─── DATASET ───
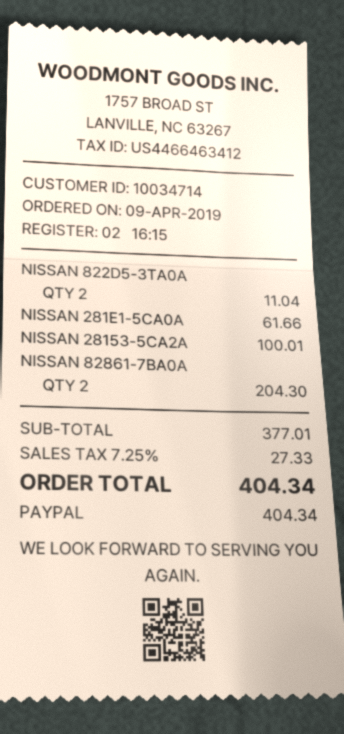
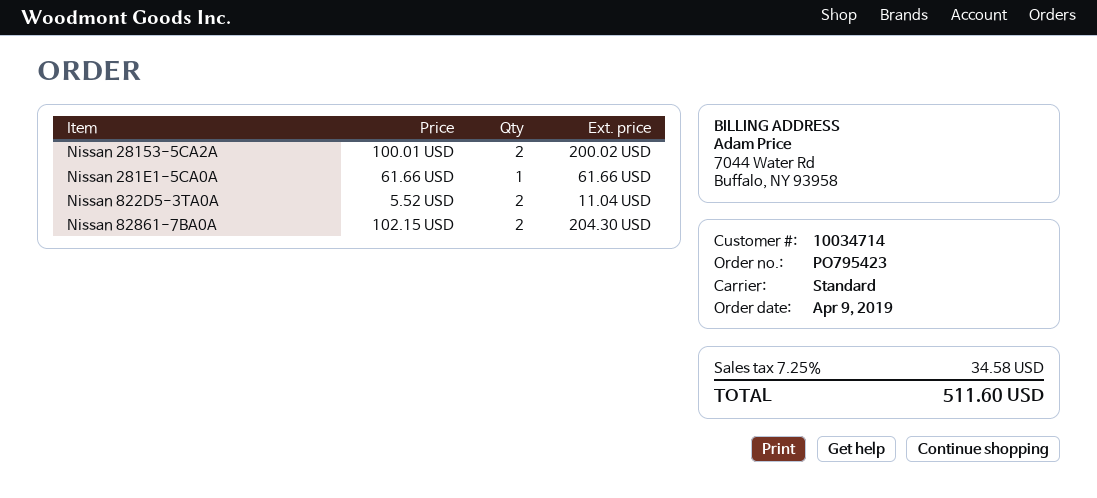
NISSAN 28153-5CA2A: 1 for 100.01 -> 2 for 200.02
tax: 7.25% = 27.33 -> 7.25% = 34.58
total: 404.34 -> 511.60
───
─── DATASET ───
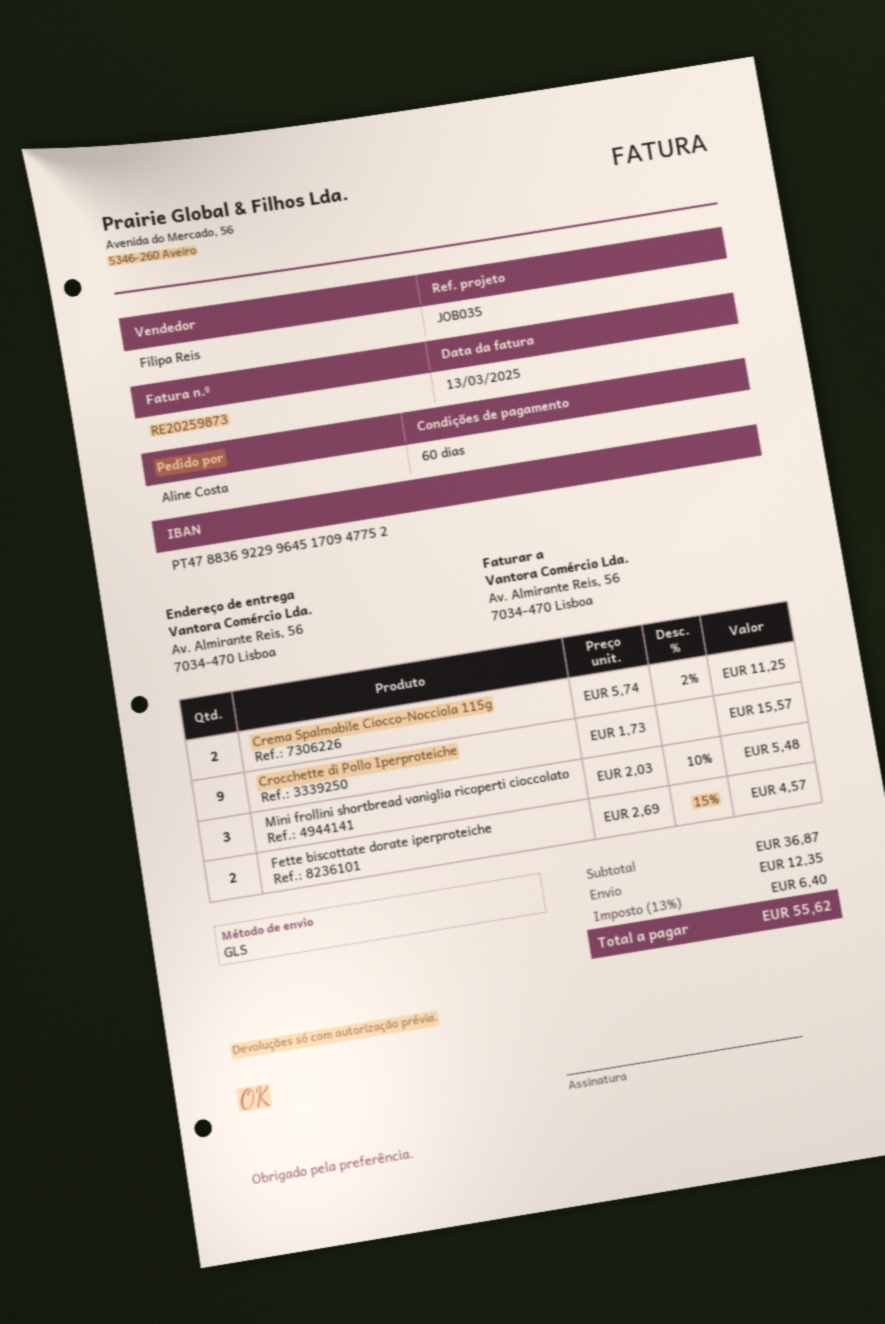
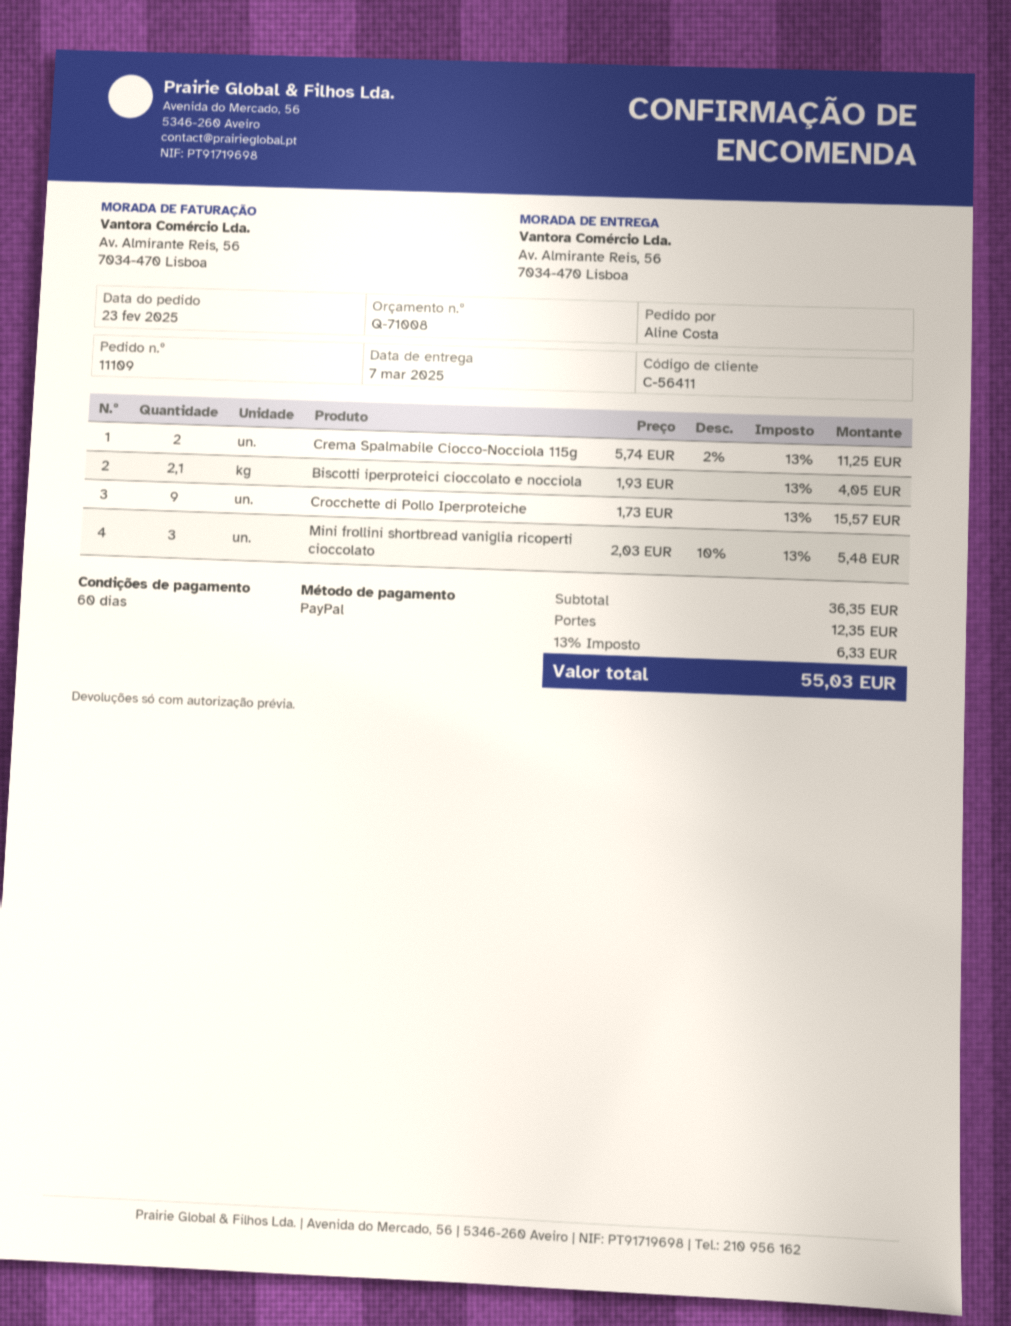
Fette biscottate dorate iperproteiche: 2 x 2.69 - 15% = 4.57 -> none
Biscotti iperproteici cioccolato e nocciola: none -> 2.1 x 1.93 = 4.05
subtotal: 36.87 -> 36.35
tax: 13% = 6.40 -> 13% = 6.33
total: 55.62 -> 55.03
───
### REQUIRED WORK
Output the lines of the records above exactly as they appear, from the line containing "NISSAN 28153-5CA2A: 1" through the line containing "total: 404.34 -> 511.60".

### SOLUTION BELOW
NISSAN 28153-5CA2A: 1 for 100.01 -> 2 for 200.02
tax: 7.25% = 27.33 -> 7.25% = 34.58
total: 404.34 -> 511.60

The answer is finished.